Prenez note que ce document, bien qu'exact au moment émis, peut ne pas représenter la position actuelle de l'ARC.
Please note that the following document, although believed to be correct at the time of issue, may not represent the current position of the Department.
Prenez note que ce document, bien qu'exact au moment émis, peut ne pas représenter la position actuelle du ministère.
Principal Issues:
Whether or not, where a taxpayer meets the requirements of paragraph 8(1)(g) of the Act and will be entitled to an employment expense deduction the amount of both a taxable and non-taxable allowance must be deducted to arrive at the amount of the deduction.
Position TAKEN:
The taxpayer would be required to deduct the amount of the non-taxable allowance from his employment expense deduction but would not be required to deduct the amount of the taxable allowance which has been included in his income.
Reasons FOR POSITION TAKEN:
Given the manner in which the non-taxable allowance was calculated, we have made the assumption that the employer determined that this amount should be considered non-taxable by virtue of subparagraph 6(1)(b)(vii) of the Act. The fact that the allowance was calculated as a fixed amount based on time away from the home terminal does not change its character, in that it was intended to reimburse the employee when on special work assignments for specific travel expenses he incurred in the performance of his duties of employment away from the municipality at which he ordinarily worked and the metropolitan area where the employer's establishment was located. This amount should be deducted from the expenses claimed pursuant to paragraph 8(1)(g) of the Act.
The taxable allowance, equivalent to 4% of the employee's gross income was received pursuant to the collective agreement and categorized as a "meal allowance". In contrast to the non-taxable allowance received by the employee, this taxable allowance was not intended to reimburse him for specific travel expenses (e.g. special work travel expenses) incurred in the performance of his duties of employment but was an arbitrary amount based on his remuneration. Accordingly, this amount is included in income by virtue of 6(1)(b) of the Act and the amount of this allowance would not be deducted from the employee's claim for employment expenses pursuant to paragraph 8(1)(g) of the Act.
November 16, 1995
SURREY TAX CENTRE HEADQUARTERS
Enquiries and Adjustments Division D. Zion
T1 Client Services (613) 957-8953
Attention: Lynn Walker
952425
XXXXXXXXXX
1994 Employment Expenses
This is in reply to your memorandum of September 12, 1995 wherein you have requested our assistance with respect to the determination of the amount which XXXXXXXXXX may claim as an employment expense for the 1994 taxation year.
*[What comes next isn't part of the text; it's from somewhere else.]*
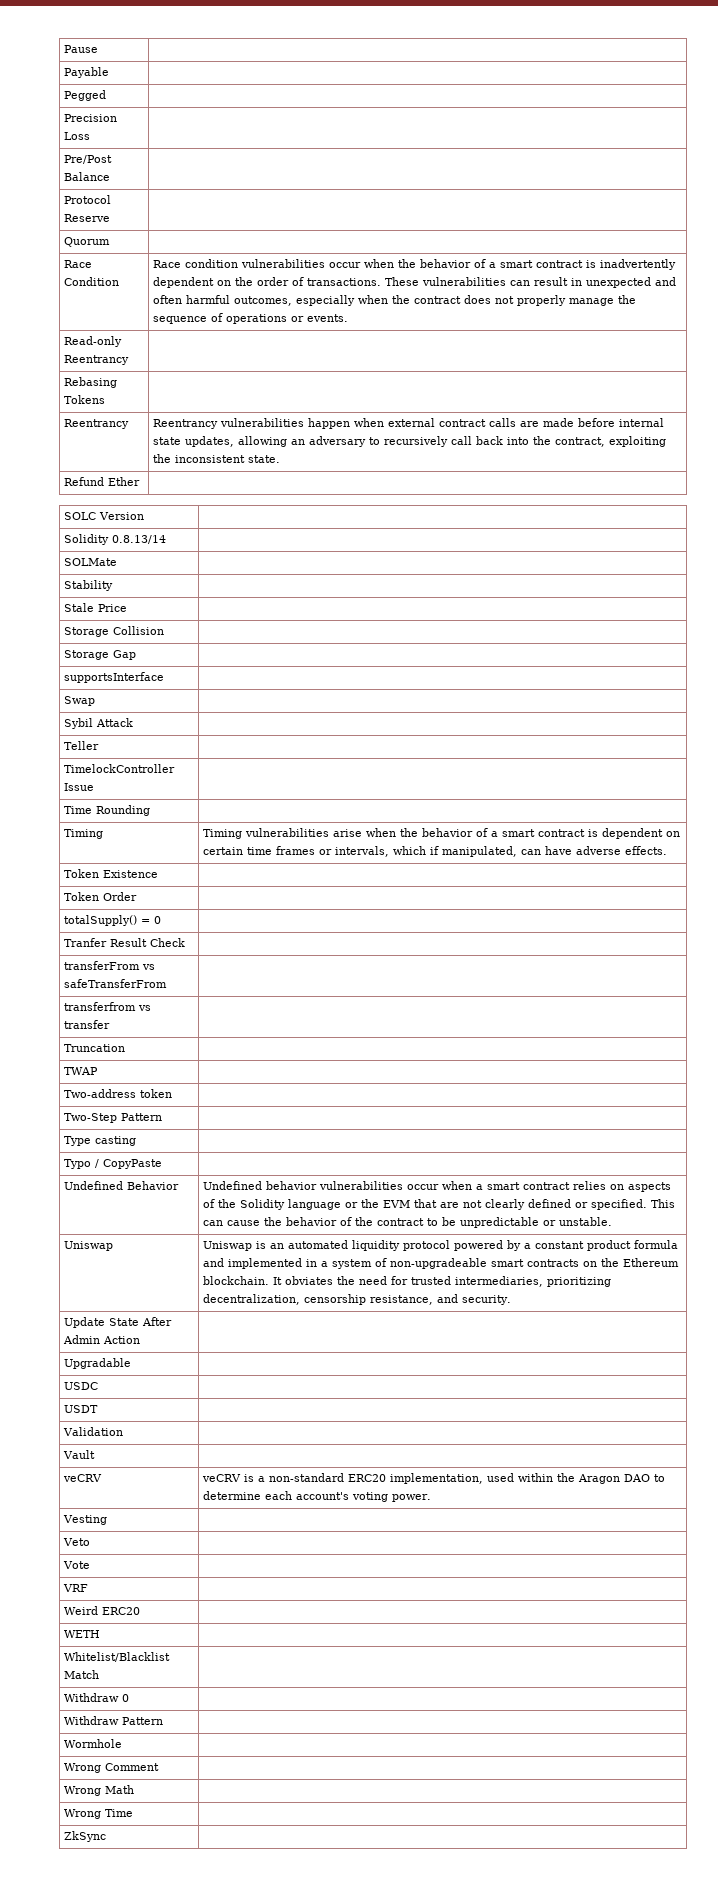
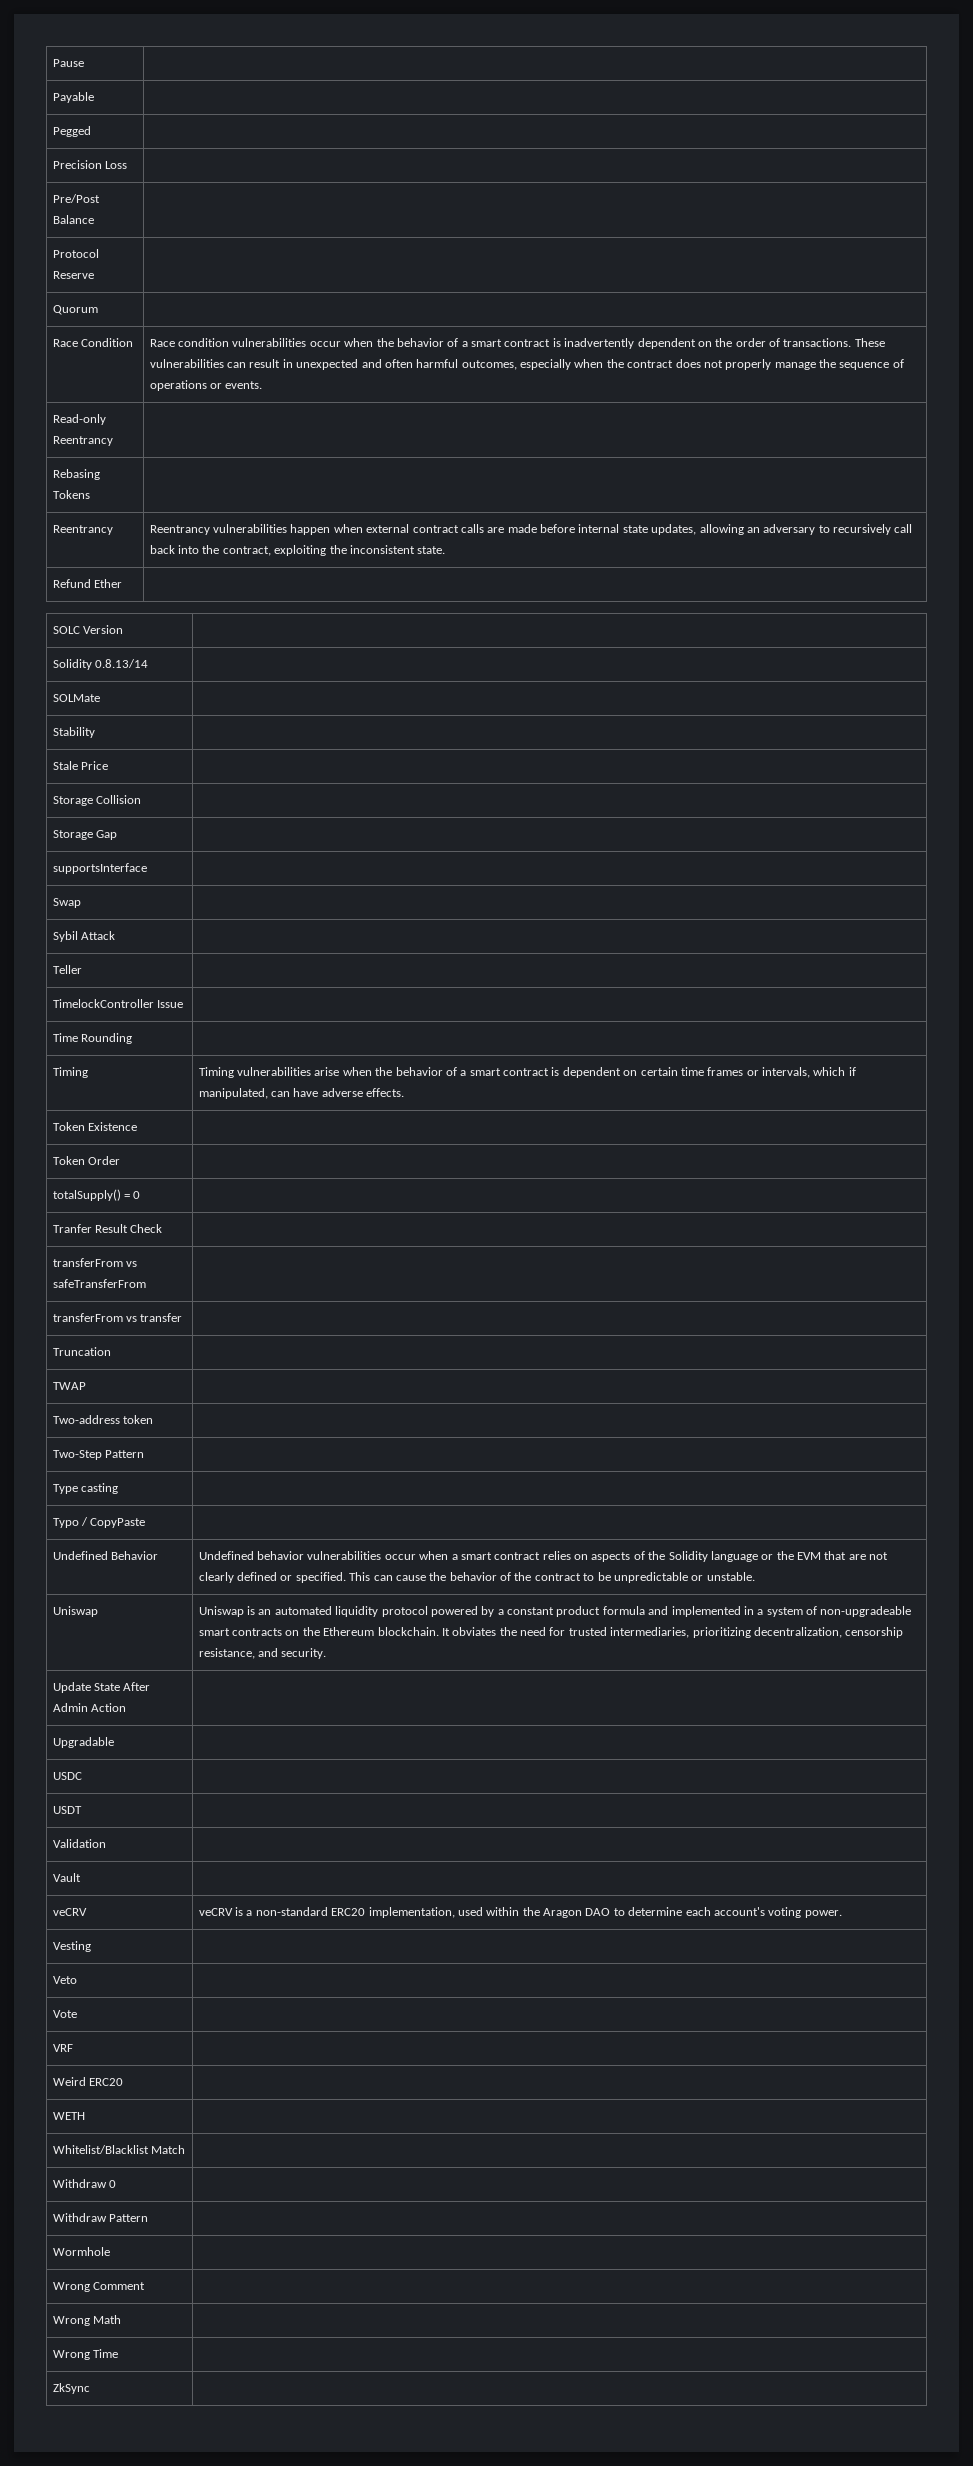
- transferfrom vs transfer |
+ transferFrom vs transfer |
The situation, as we understand it, is as follows:
XXXXXXXXXX
XXXXXXXXXX
Paragraph 6(1)(b) of the Act requires all allowances to be brought into income in the year received for personal or living expenses or as an allowance for any purpose to the extent that they are not described within the exceptions set out in subparagraphs (i) to (xi) thereof. Allowances that are not described in the exceptions are subject to tax unless specifically exempted by some other provision of the Act such as subsection 6(6) of the Act. XXXXXXXXXX employer has determined that he received a non-taxable allowance of $XXXXXXXXXX in 1994 (item 4(b) above). Given the manner in which the non-taxable allowance was calculated, we have made the assumption that the employer determined that this amount should be considered non-taxable by virtue of subparagraph 6(1)(b)(vii) of the Act. The fact that the allowance was calculated as a fixed amount based on time away from the home terminal does not change its character, in that it was intended to reimburse XXXXXXXXXX when on special work assignments for specific travel expenses he incurred in the performance of his duties of employment away from the municipality at which he ordinarily worked and the metropolitan area where the employer's establishment was located. In our view, this amount should be deducted from the expenses claimed by XXXXXXXXXX pursuant to paragraph 8(1)(g) of the Act.
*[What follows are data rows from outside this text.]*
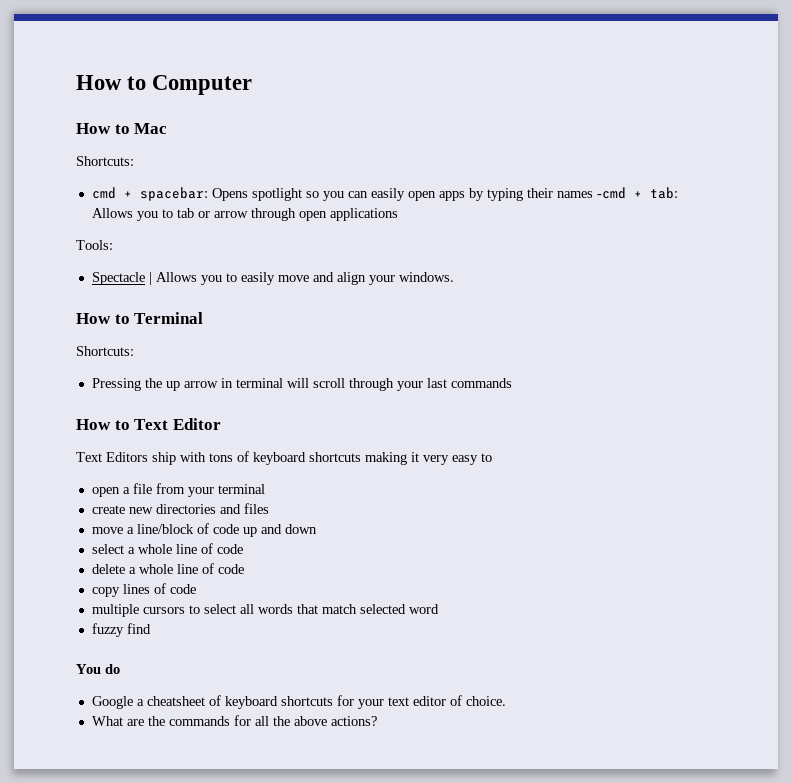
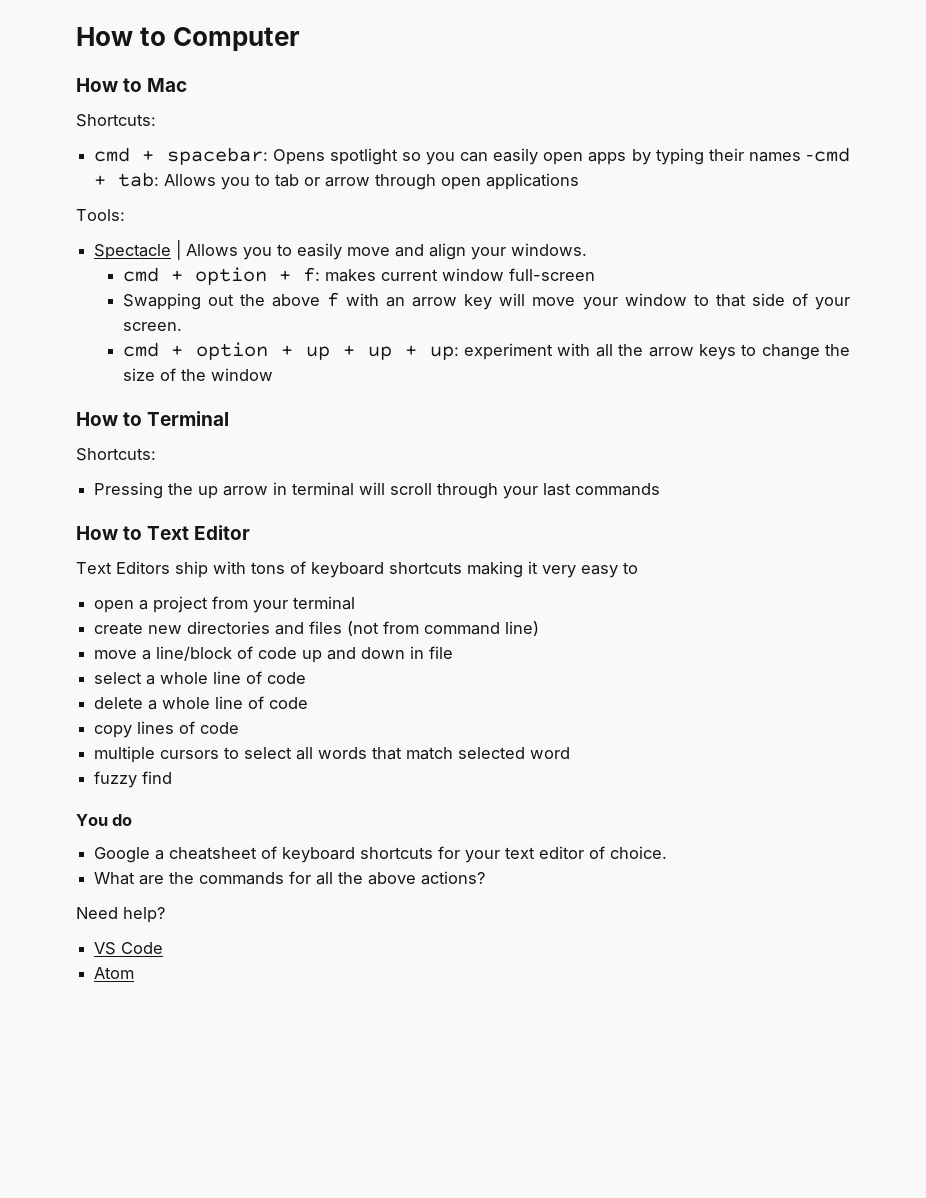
+ cmd + option + f: makes current window full-screen
+ Swapping out the above f with an arrow key will move your window to that side of your screen.
+ cmd + option + up + up + up: experiment with all the arrow keys to change the size of the window
- open a file from your terminal
+ open a project from your terminal
- create new directories and files
+ create new directories and files (not from command line)
- move a line/block of code up and down
+ move a line/block of code up and down in file
+ Need help?
+ VS Code
+ Atom

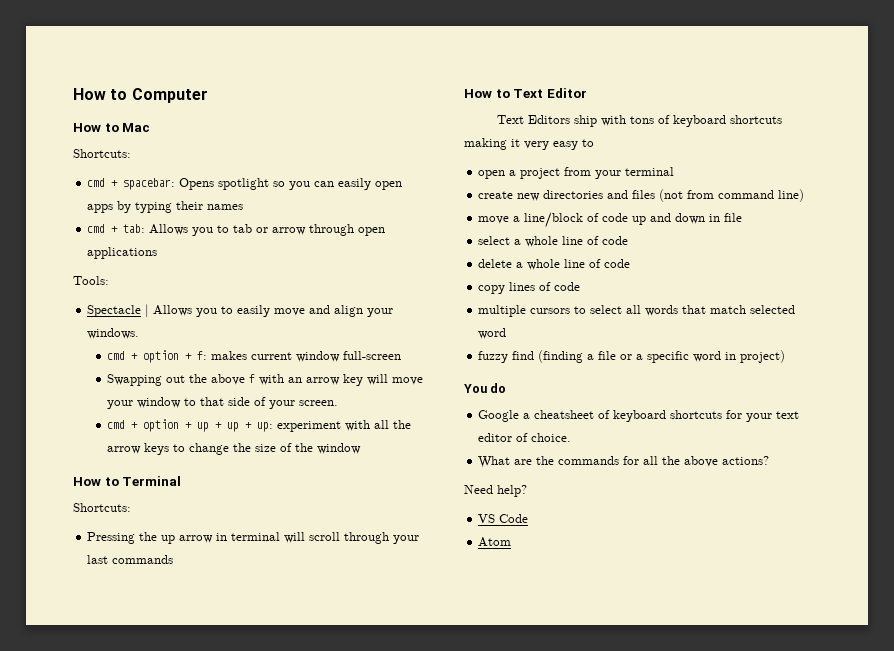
- cmd + spacebar: Opens spotlight so you can easily open apps by typing their names -cmd + tab: Allows you to tab or arrow through open applications
+ cmd + spacebar: Opens spotlight so you can easily open apps by typing their names
+ cmd + tab: Allows you to tab or arrow through open applications
- fuzzy find
+ fuzzy find (finding a file or a specific word in project)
XXXXXXXXXX also received a taxable allowance of $XXXXXXXXXX which, pursuant to the collective agreement, was categorized as a "meal allowance". This amount was the equivalent of 4% of his gross income. In contrast to the non-taxable allowance received by XXXXXXXXXX this taxable allowance was not intended to reimburse him for specific travel expenses (e.g. special work travel expenses) incurred in the performance of his duties of employment but was an arbitrary amount based on his remuneration. Accordingly, this amount is included in income by virtue of 6(1)(b) of the Act and would not be considered to be an amount intended to reimburse the taxpayer in the year for specific disbursements for meals and lodging while away from the municipality and metropolitan area for the purposes of paragraph 8(1)(g) of the Act. Accordingly, the amount of this allowance would not be deducted from XXXXXXXXXX claim for employment expenses pursuant to paragraph 8(1)(g) of the Act.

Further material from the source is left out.